Para la opinión que nos gobierna, todo cuerpo político, toda república, es un corte arbitrario en el tejido sin costuras de la humanidad. ¿Qué derecho tenemos a separarnos así de la humanidad? ¿Qué derecho tenemos a declarar como «bien común» lo que como máximo es el bien propio de unos pocos, de un «nosotros»? Además, incluso dentro de nuestras propias fronteras arbitrarias, «nosotros» ejercemos un poder no menos arbitrario sobre todo tipo de grupos –las «minorías»– a los que imponemos ese supuesto «bien común». La labor de la justicia consiste, pues, en sacar a la luz a las minorías oprimidas, en hacer oír su grito, tarea indefinida, tarea interminable, porque no podemos adivinar hoy qué nueva minoría oprimida saldrá a la luz mañana. Hay que remarcar que quienes reclaman un nuevo derecho no suelen alegar otra justificación que una genérica «igualdad», sin molestarse en argumentar que ese criterio sea aplicable o pertinente en el contexto considerado.
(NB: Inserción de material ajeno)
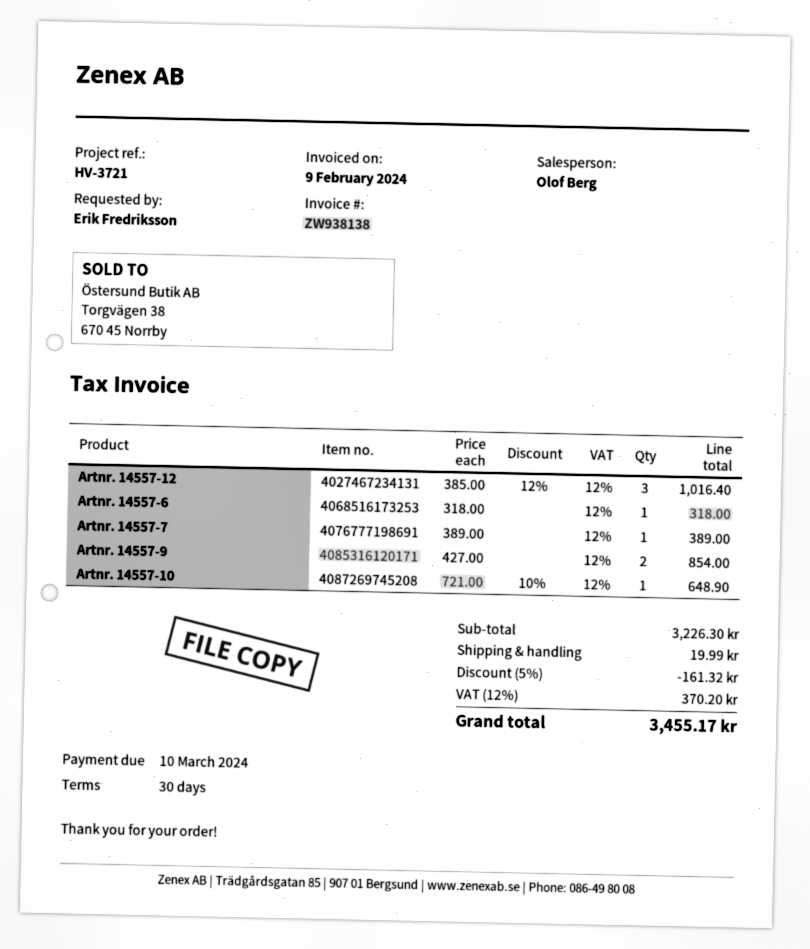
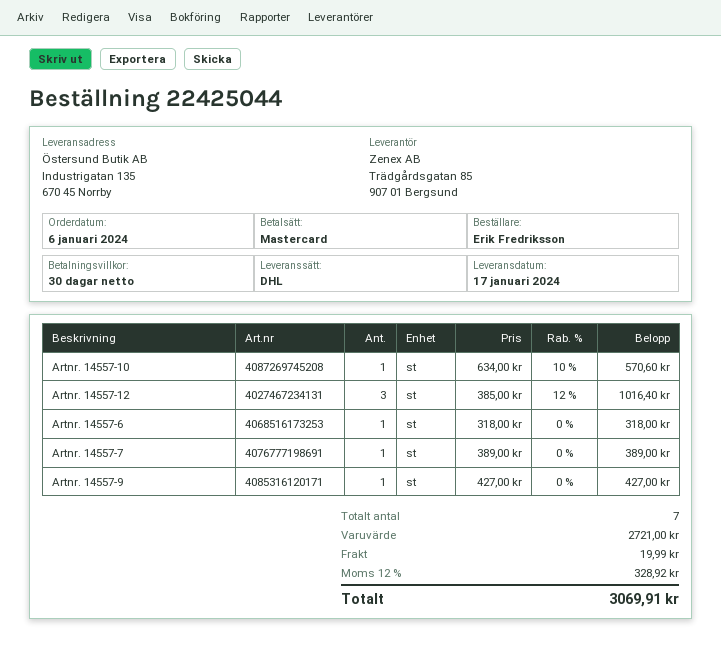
Artnr. 14557-9: 2 x 427.00 = 854.00 -> 1 x 427.00 = 427.00
Artnr. 14557-10: 1 x 721.00 - 10% = 648.90 -> 1 x 634.00 - 10% = 570.60
subtotal: 3226.30 -> 2721.00
discount: 5% = 161.32 -> none
tax: 12% = 370.20 -> 12% = 328.92
total: 3455.17 -> 3069.91

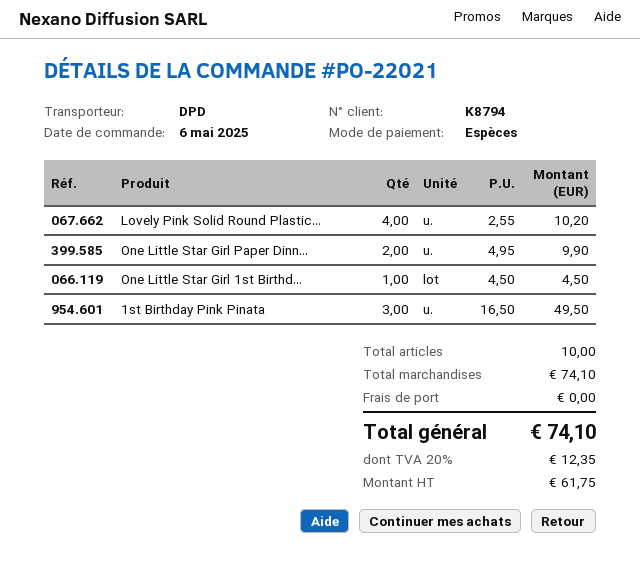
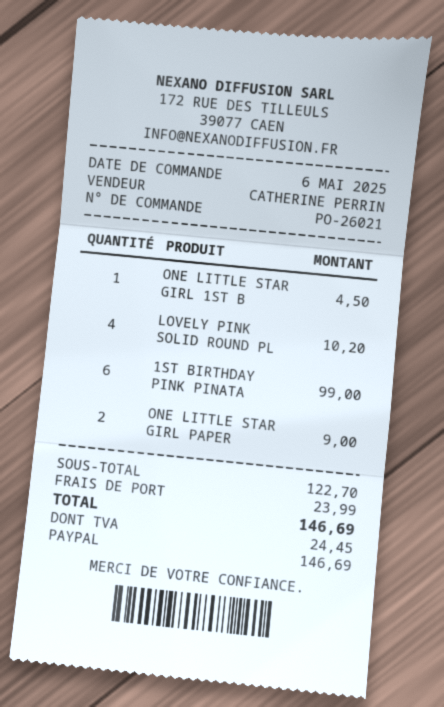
order number: PO-22021 -> PO-26021
payment method: cash -> PayPal
One Little Star Girl Paper Dinn...: 2 for 9.90 -> 2 for 9.00
1st Birthday Pink Pinata: 3 for 49.50 -> 6 for 99.00
subtotal: 74.10 -> 122.70
shipping: 0.00 -> 23.99
tax: 12.35 -> 24.45
total: 74.10 -> 146.69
¿Por qué los nuevos derechos escapan de la obligación de justificarse? ¿Por qué este rechazo a argumentar? Sencillamente porque la deliberación, el intercambio de argumentos, presupone necesariamente una sociedad constituida, una conversación cívica, un modo de vida compartido, un mundo común, en definitiva, todo aquello que la reivindicación minoritaria denuncia y rechaza como lo que la oprime, lo que la asfixia, su verdugo. El debate presupone, en efecto, no un acuerdo sobre la verdad política, religiosa o de otro tipo, sino al menos ese mínimo de sentido compartido y confianza que hacen posible la discusión y que la reivindicación minoritaria rechaza como la forma más insidiosa de opresión de la mayoría.
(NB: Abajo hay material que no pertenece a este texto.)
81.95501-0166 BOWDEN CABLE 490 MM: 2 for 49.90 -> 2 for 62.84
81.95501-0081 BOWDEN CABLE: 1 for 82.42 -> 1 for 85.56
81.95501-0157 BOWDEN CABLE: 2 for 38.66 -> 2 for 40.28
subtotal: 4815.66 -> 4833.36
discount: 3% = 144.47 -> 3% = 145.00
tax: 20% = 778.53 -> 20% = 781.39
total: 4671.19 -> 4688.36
Las falsas promesas de Europa

El aspecto más nocivo de este doble movimiento que intento identificar es que, tanto hacia el interior como hacia el exterior, obedece a un principio de ilimitación. Nunca acabaremos de abolir las fronteras, como nunca terminaremos de emancipar a las minorías. Nunca terminaremos de deconstruir lo que el animal político ha construido, de deshacer lo que con tanto esfuerzo ha ordenado.

Quizá nunca nos hubiéramos embarcado en una aventura tan estéril si no hubiéramos creído que la supresión de las fronteras nacionales prometía una «nueva frontera», la «frontera exterior» de Europa, o que la supresión de lo «común» nacional prometía el nuevo «común» de la Unión Europea. La prueba de que esta promesa era ilusoria es que la Unión Europea es incapaz de poner fin a su «ampliación». Y sin embargo, cada paso en esa dirección ha supuesto un debilitamiento político de Europa, tanto por el aumento de su heterogeneidad interna como por la disminución de su capacidad para relacionarse juiciosamente con el exterior. Esta compulsión por la ampliación ignora que cuanto más nos extendemos, más entramos en contacto con nuevos contextos y dificultades inéditas que exigen una capacidad cada vez mayor para deliberar, decidir y actuar, algo de lo que Europa ha carecido desde sus inicios.

Así pues, la Unión Europea, lejos de sustituir con su fuerza la debilidad de las naciones que la componen, no hace sino confirmar y hacer irreversible el abandono de la república representativa, que fue el régimen en el que nuestros países, Francia en particular, encontraron en la época moderna esa alianza de fuerza y justicia que es la finalidad misma de la existencia política.

  • Pierre Manent, publicado originalmente en La Nef.